The training and evaluation datasets have to be well-distributed (not all the babies are born in Jan 2005, for example)
and should not overlap (no baby is part of both training and evaluation datasets).

In [6]:
# Added the RAND() so that we can now subsample from each of the hashmonths to get approximately the record counts we want

trainQuery = "SELECT * FROM (" + query + ") WHERE ABS(MOD(hashmonth, 5)) < 4 AND RAND() < 0.0005"
evalQuery = "SELECT * FROM (" + query + ") WHERE ABS(MOD(hashmonth, 5)) = 4 AND RAND() < 0.0005"

traindf = bigquery.Client().query(trainQuery).to_dataframe()
evaldf = bigquery.Client().query(evalQuery).to_dataframe()

print("There are {} examples in the train dataset and {} in the eval dataset".format(len(traindf), len(evaldf)))

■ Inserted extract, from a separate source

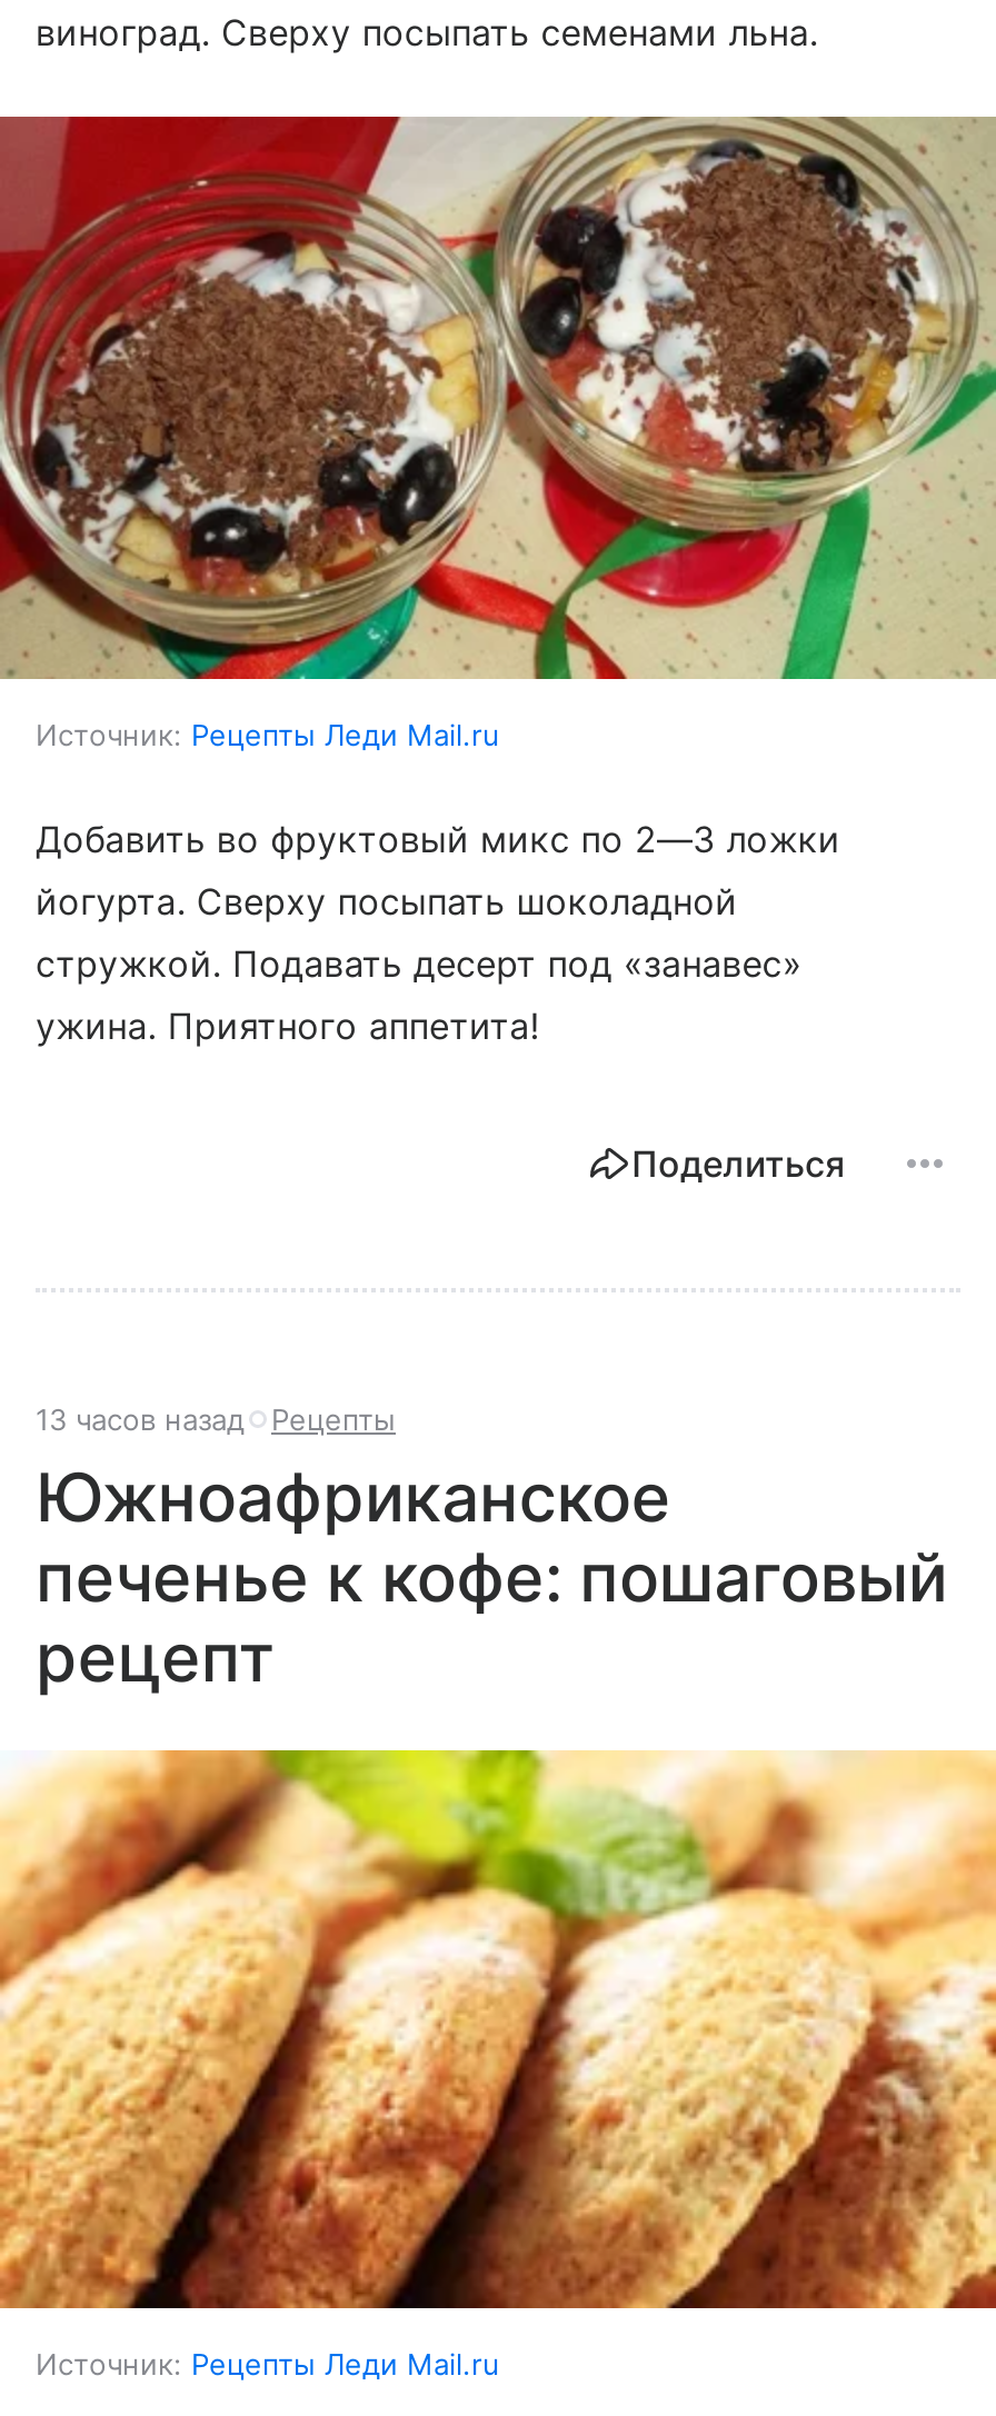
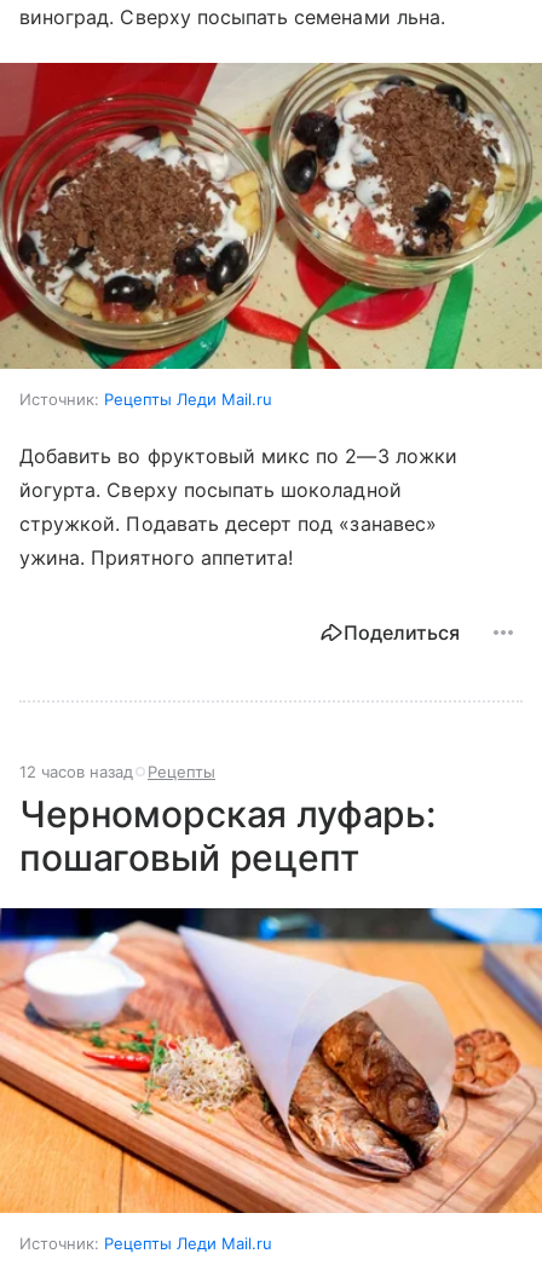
[36,1400,396,1436] 13 часов назад Рецепты -> [19,761,215,781] 12 часов назад Рецепты
[36,1456,948,1696] Южноафриканское | печенье к кофе: пошаговый | рецепт -> [19,792,436,879] Черноморская луфарь: | пошаговый рецепт
[7,1747,989,2312] [image] -> [4,907,538,1214] [image]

There are 12799 examples in the train dataset and 4011 in the eval dataset


In [7]:
traindf.head()

Unnamed: 0,weight_pounds,is_male,mother_age,plurality,gestation_weeks,hashmonth
0,8.750147,True,21,1,30.0,3095933535584005890
1,6.311835,True,32,1,40.0,3095933535584005890
2,6.660165,False,31,1,38.0,3095933535584005890
3,7.561856,True,18,1,40.0,3095933535584005890
4,8.763375,True,41,1,38.0,3095933535584005890


In [8]:
traindf.describe()

Unnamed: 0,weight_pounds,mother_age,plurality,gestation_weeks,hashmonth
count,12786.0,12799.0,12799.0,12706.0,12799.0
mean,7.220086,27.392687,1.034143,38.600346,-2.462651e+16
std,1.296544,6.208886,0.188363,2.519074,5.057877e+18
min,0.562179,12.0,1.0,17.0,-9.183606e+18
25%,6.503637,22.0,1.0,38.0,-4.701948e+18
50%,7.312733,27.0,1.0,39.0,-3.280124e+17
75%,8.024826,32.0,1.0,40.0,3.545707e+18
max,11.624975,48.0,4.0,47.0,8.535134e+18


## Lab Task #2

Use Pandas to:
* Clean up the data to remove rows that are missing any of the fields.
* Simulate the lack of ultrasound.
* Change the plurality column to be a string.

In [9]:
import pandas as pd

def preprocess(df):
  # clean up data we don't want to train on

  df = df[df.weight_pounds > 0]
  df = df[df.mother_age > 0]
  df = df[df.gestation_weeks > 0]
  df = df[df.plurality > 0]
  
  # modify plurality field to be a string

  twins_etc = dict(zip([1,2,3,4,5],
                   ['Single(1)', 'Twins(2)', 'Triplets(3)', 'Quadruplets(4)', 'Quintuplets(5)']))
    
  df['plurality'].replace(twins_etc, inplace = True)
  
  # create extra rows to simulate lack of ultrasound

  nous = df.copy(deep = True)
  nous.loc[nous['plurality'] != 'Single(1)', 'plurality'] = 'Multiple(2+)'
  nous['is_male'] = 'Unknown'
  
  return pd.concat([df, nous])

In [10]:
traindf = preprocess(traindf)
evaldf = preprocess(evaldf)
traindf.tail() # check the no ultrasound rows

Unnamed: 0,weight_pounds,is_male,mother_age,plurality,gestation_weeks,hashmonth
12794,7.687519,Unknown,26,Single(1),46.0,74931465496927487
12795,8.280563,Unknown,24,Single(1),40.0,74931465496927487
12796,5.937049,Unknown,18,Single(1),36.0,74931465496927487
12797,9.812775,Unknown,24,Single(1),38.0,74931465496927487
12798,7.312733,Unknown,27,Single(1),39.0,74931465496927487


## Lab Task #3

Write the cleaned out data into CSV files.  Change the name of the Pandas dataframes (traindf, evaldf) appropriately.



In [11]:
traindf.to_csv('train.csv', index = False, header = False)
evaldf.to_csv('eval.csv', index = False, header = False)

In [12]:
%%bash
wc -l *.csv
head *.csv
tail *.csv

   7978 eval.csv
  25386 train.csv
  33364 total
==> eval.csv <==
7.932232186759999,False,32,Single(1),39.0,-7170969733900686954
8.000575487979999,False,26,Single(1),39.0,-5742197815970064689
7.25100379718,False,21,Single(1),41.0,-2700219941840496344
8.2452885988,False,30,Single(1),39.0,-2363238223526193234
5.37486994756,False,20,Single(1),45.0,-5742197815970064689
5.6879263596,False,19,Single(1),37.0,-9068386407968572094
7.3744626639,True,18,Single(1),44.0,2962886928991417684
2.31264912838,True,19,Single(1),30.0,7206972366848618664
8.12623897732,False,23,Single(1),43.0,-4979697502521811334
2.68743497378,True,30,Single(1),28.0,-1403073183891835564

==> train.csv <==
8.75014717878,True,21,Single(1),30.0,3095933535584005890
6.3118345610599995,True,32,Single(1),40.0,3095933535584005890
6.66016493502,False,31,Single(1),38.0,3095933535584005890
7.5618555866,True,18,Single(1),40.0,3095933535584005890
8.7633749145,True,41,Single(1),38.0,3095933535584005890
7.62578964258,False,27,Single(1),39.